I’m having a difficult time writing what I experience. I try to put my fingers to the keyboard and relate what I have seen, heard, shared. But all that stares back at me from the screen is a blank page with a blinking line, waiting for input.

Considering that stringing words into captivating sentences that turn into stories is the reason that I am even in this place, this concerns me.

What I find myself stumped in writing about is a story of two teachers working in the middle of nowhere in a place called Seje. It’s a small community in Kenya, little more than an array of huts about five kilometres from a village that at least has a few corner stores.

The only way to find the school in which they work is to follow a long thin ribbon of red dirt that someone had the sense of humour to call a road. It bumps and winds and has potholes so big I was concerned we would be abandoning the car and walking with our field partner Edgar to find it.

We arrived safely, to a dusty patch of land with two buildings. Inside the mud walls of the first room, children sing a welcome to their rare visitors from outside the community. Bright sunlight streamed into the windows, providing the only light. Unlike most Kenyan schools, only some of the kids here wear uniforms, and they are tattered and threadbare.

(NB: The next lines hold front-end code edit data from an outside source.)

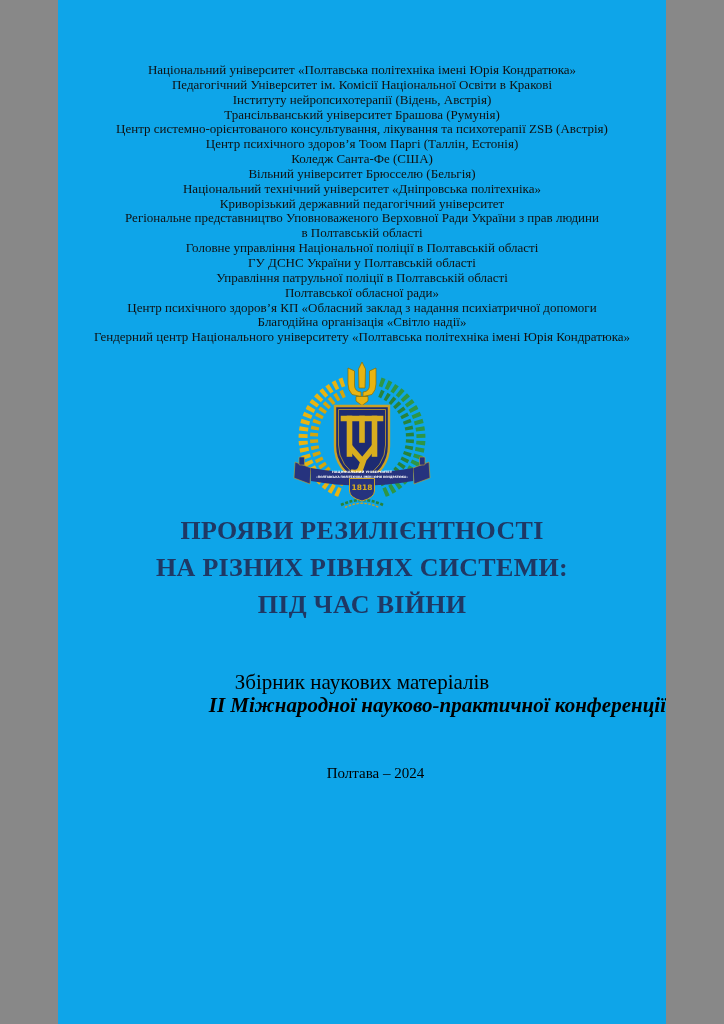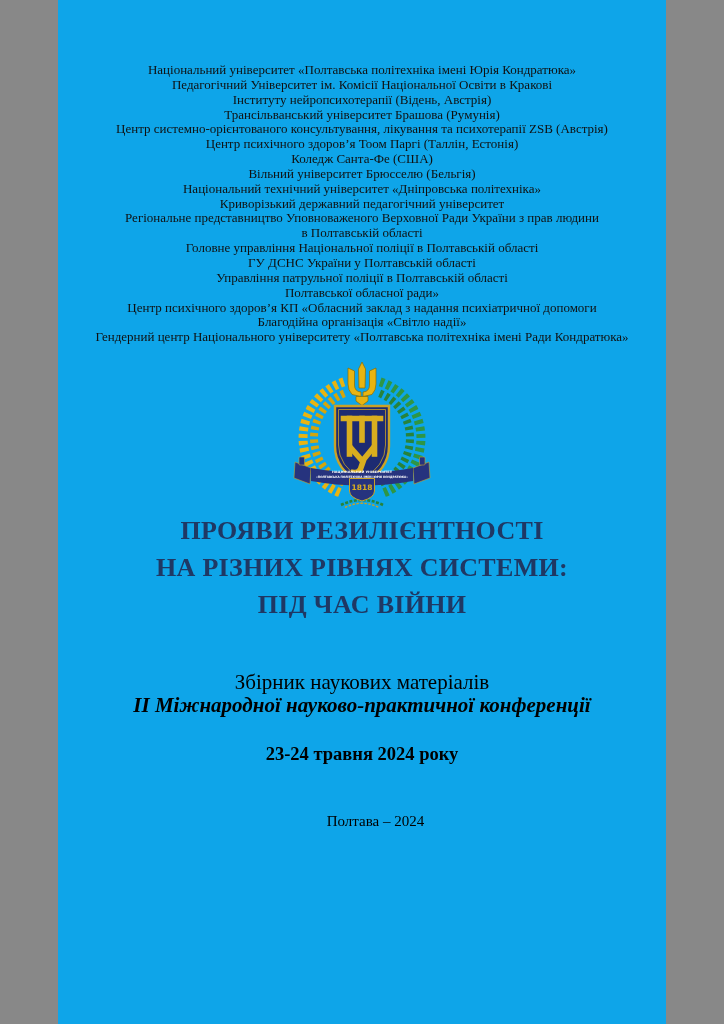--- a/index.html
+++ b/index.html
@@ -36,20 +36,21 @@
     letter-spacing:0.3px;
   }
   .subtitle{
     margin-top:48px;
     font-size:21px;
     line-height:23px;
   }
   .subtitle .sub-line2{
     font-weight:bold;
     font-style:italic;
+    text-align:right;
   }
   .conf-date{
     margin-top:27px;
     font-size:18.5px;
     font-weight:bold;
   }
   .footer-line{
     margin-top:48px;
     font-size:15px;
     padding-left:27px;
@@ -78,21 +79,21 @@
         <div class="inst-line">Національний технічний університет «Дніпровська політехніка»</div>
         <div class="inst-line">Криворізький державний педагогічний університет</div>
         <div class="inst-line">Регіональне представництво Уповноваженого Верховної Ради України з прав людини</div>
         <div class="inst-line">в Полтавській області</div>
         <div class="inst-line">Головне управління Національної поліції в Полтавській області</div>
         <div class="inst-line">ГУ ДСНС України у Полтавській області</div>
         <div class="inst-line">Управління патрульної поліції в Полтавській області</div>
         <div class="inst-line">Полтавської обласної ради»</div>
         <div class="inst-line">Центр психічного здоров’я КП «Обласний заклад з надання психіатричної допомоги</div>
         <div class="inst-line">Благодійна організація «Світло надії»</div>
-        <div class="inst-line">Гендерний центр Національного університету «Полтавська політехніка імені Ради Кондратюка»</div>
+        <div class="inst-line">Гендерний центр Національного університету «Полтавська політехніка імені Юрія Кондратюка»</div>
       </div>
 
     <div class="emblem-wrap">
       <svg viewBox="0 0 150 150" xmlns="http://www.w3.org/2000/svg">
 
         <g fill="none" stroke-dasharray="4 3">
           <path d="M52.9 134.7 A59 59 0 0 1 57.8 23.6" stroke="#E8B411" stroke-width="9"></path>
           <path d="M57 124.5 A48 48 0 0 1 58.6 34.9" stroke="#D4A50B" stroke-width="8" stroke-dasharray="3.5 3"></path>
         </g>
 
@@ -149,18 +150,17 @@
     <div class="title-line">ПРОЯВИ РЕЗИЛІЄНТНОСТІ</div>
         <div class="title-line">НА РІЗНИХ РІВНЯХ СИСТЕМИ:</div>
         <div class="title-line">ПІД ЧАС ВІЙНИ</div>
       </div>
 
     <div class="subtitle">
       <div class="sub-line1">Збірник наукових матеріалів</div>
       <div class="sub-line2">ІІ Міжнародної науково-практичної конференції</div>
     </div>
 
-    <div class="conf-date">23-24 травня 2024 року</div>
 
     <div class="footer-line">Полтава – 2024</div>
 
   </div>
 </div>
 
 </body></html>

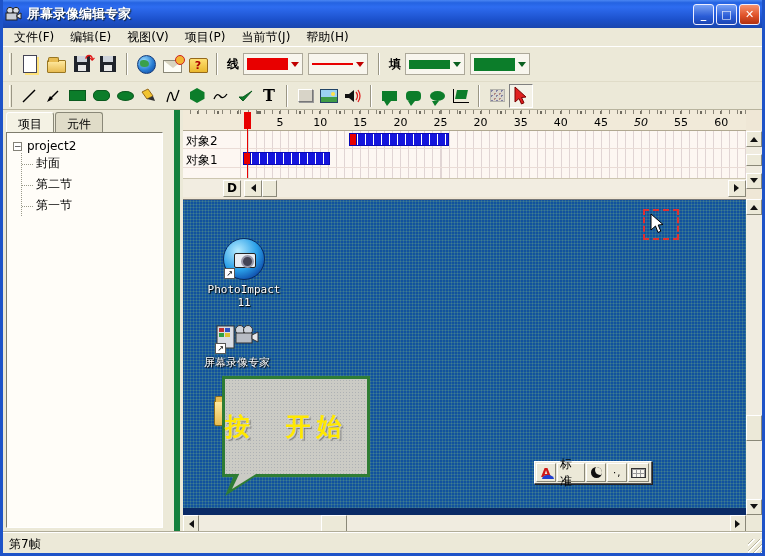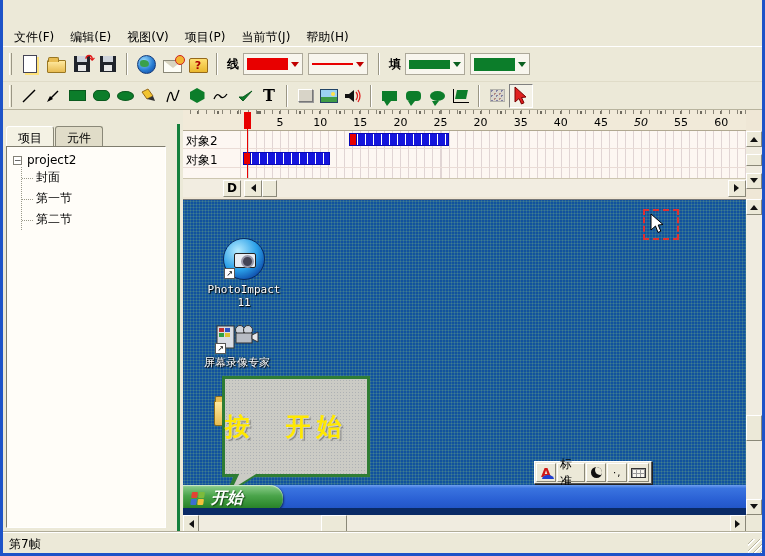--- a/index.html
+++ b/index.html
@@ -53,21 +53,21 @@
 .i-img{width:18px;height:14px;border:1px solid #246;background:linear-gradient(180deg,#9cd2f2 55%,#3f9c46 55%);position:relative}
 .i-img:after{content:"";position:absolute;right:2px;top:2px;width:4px;height:4px;border-radius:50%;background:#ffe24a}
 .callout-sh{width:15px;height:10px;background:#0c7d2a;position:relative}
 .callout-sh:after{content:"";position:absolute;left:2px;bottom:-5px;border-left:3px solid transparent;border-right:4px solid transparent;border-top:5px solid #0c7d2a}
 .callout-sh.r{border-radius:4px}
 .callout-sh.e{border-radius:50%}
 .i-frame{width:16px;height:14px;border-left:1px solid #000;border-bottom:1px solid #000;position:relative}
 .i-frame:after{content:"";position:absolute;left:2px;top:1px;width:11px;height:9px;background:#0c7d2a;transform:skewX(-12deg)}
 .i-grid{width:15px;height:13px;background:#cfcabc;border:1px solid #888;background-image:radial-gradient(#d22 1px,transparent 1px),radial-gradient(#22d 1px,transparent 1px);background-size:5px 5px,5px 5px;background-position:1px 1px,3px 3px}
 
-.leftpanel{position:absolute;top:124px;left:0;width:177px;bottom:21px;background:#ECE9D8;border-right:3px solid #15803d}
+.leftpanel{position:absolute;top:110px;left:0;width:177px;bottom:21px;background:#ECE9D8;border-right:6px solid #15803d}
 .tabs{display:flex;height:22px;padding:2px 0 0 3px}
 .tab{padding:3px 11px 2px;border:1px solid #8a8878;border-bottom:none;border-radius:3px 3px 0 0;margin-right:1px;background:#e0dcc8;position:relative}
 .tab.active{background:#f4f2e4;border-color:#fff #8a8878 transparent #fff;top:0;z-index:2;font-weight:normal}
 .treebox{position:absolute;left:3px;right:11px;top:22px;bottom:4px;background:#fffdf8;border:1px solid;border-color:#7f7d6e #fff #fff #7f7d6e;padding:6px 2px;overflow:hidden}
 .tree-root{display:flex;align-items:center;gap:5px;padding-left:4px}
 .expander{width:9px;height:9px;border:1px solid #848278;background:#fff;font-size:9px;line-height:7px;text-align:center;color:#333}
 .tree-children{margin-left:12px;border-left:1px dotted #9a9a8a}
 .tree-child{position:relative;padding:2px 0 2px 14px}
 .tree-child:before{content:"";position:absolute;left:0;top:50%;width:11px;border-top:1px dotted #9a9a8a}
 
@@ -138,20 +138,34 @@
 
 .statusbar{position:absolute;left:0;right:0;bottom:0;height:21px;background:#ECE9D8;border-top:1px solid #fff;box-shadow:0 -1px 0 #b0ac98;padding:3px 6px;position:absolute}
 .sizegrip{position:absolute;right:0;bottom:0;width:14px;height:14px;background:repeating-linear-gradient(135deg,transparent 0 3px,#b8b4a0 3px 4px,#fff 4px 5px)}
 .cursor-svg{position:absolute}
 </style>
 </head>
 <body>
 
 <div class="window">
 
+  <div class="titlebar">
+    <svg width="17" height="16">
+      <circle cx="5" cy="4.5" r="3.2" fill="#d8dce4" stroke="#222"></circle>
+      <circle cx="11" cy="4.5" r="3.2" fill="#d8dce4" stroke="#222"></circle>
+      <rect x="1" y="7" width="11" height="7" fill="#c8ccd4" stroke="#222"></rect>
+      <polygon points="12,9 16,7 16,13 12,11" fill="#e8e8e8" stroke="#222"></polygon>
+    </svg>
+    <span>屏幕录像编辑专家</span>
+    <div class="winbtns">
+      <div class="winbtn">_</div>
+      <div class="winbtn">□</div>
+      <div class="winbtn close">✕</div>
+    </div>
+  </div>
 
   <div class="menubar">
       <span class="menuitem">文件(F)</span>
       <span class="menuitem">编辑(E)</span>
       <span class="menuitem">视图(V)</span>
       <span class="menuitem">项目(P)</span>
       <span class="menuitem">当前节(J)</span>
       <span class="menuitem">帮助(H)</span>
     </div>
 
@@ -295,22 +309,22 @@
         <div class="tab active">项目</div>
         <div class="tab">元件</div>
       </div>
     <div class="treebox">
       <div class="tree-root">
         <span class="expander">−</span>
         <span>project2</span>
       </div>
       <div class="tree-children">
           <div class="tree-child">封面</div>
+          <div class="tree-child">第二节</div>
           <div class="tree-child">第一节</div>
-          <div class="tree-child">第二节</div>
         </div>
     </div>
   </div>
 
   <div class="rightarea">
 
     <div class="timeline">
       <div class="tl-ruler">
           <span class="tl-num" style="left: 97.1px;">5</span>
           <span class="tl-num" style="left: 137.2px;">10</span>
@@ -414,31 +428,20 @@
               <div class="moon"></div>
             </div>
           <div class="imebtn">
               <span style="font-size:10px;letter-spacing:1px">·,</span>
             </div>
           <div class="imebtn">
               <div class="kbd"></div>
             </div>
         </div>
 
-        <div class="taskbar" style="top:285px">
-          <div class="startbtn">
-            <div class="winflag">
-              <i style="background:#e34234"></i>
-                <i style="background:#7cbb3c"></i>
-                <i style="background:#3b6fd2"></i>
-                <i style="background:#f3c13a"></i>
-            </div>
-            <span class="stext">开始</span>
-          </div>
-        </div>
         <div class="deskbottom"></div>
       </div>
 
       <div class="vscroll">
         <div class="sbtn">
             <div class="tri-up"></div>
           </div>
         <div class="thumb" style="position:absolute;top:216px;width:16px;height:26px"></div>
         <div class="sbtn" style="position:absolute;bottom:0">
             <div class="tri-dn"></div>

The circumstances these students find themselves in are awful. It is a hot and dusty place. Most of the children are orphans, living wherever they can find a sympathetic hand or with old grandparents in need of assistance themselves.

The Seje school, with somewhere between 90 and 160 students depending on the day, can hardly be described as a school. While it has some of the building blocks of a school – desks and a chalkboard notably – there is little else to distinguish these two mud buildings as a place of learning.

For starters, only one of the buildings is even a school building. The other is the local church, converted into a makeshift classroom on weekdays.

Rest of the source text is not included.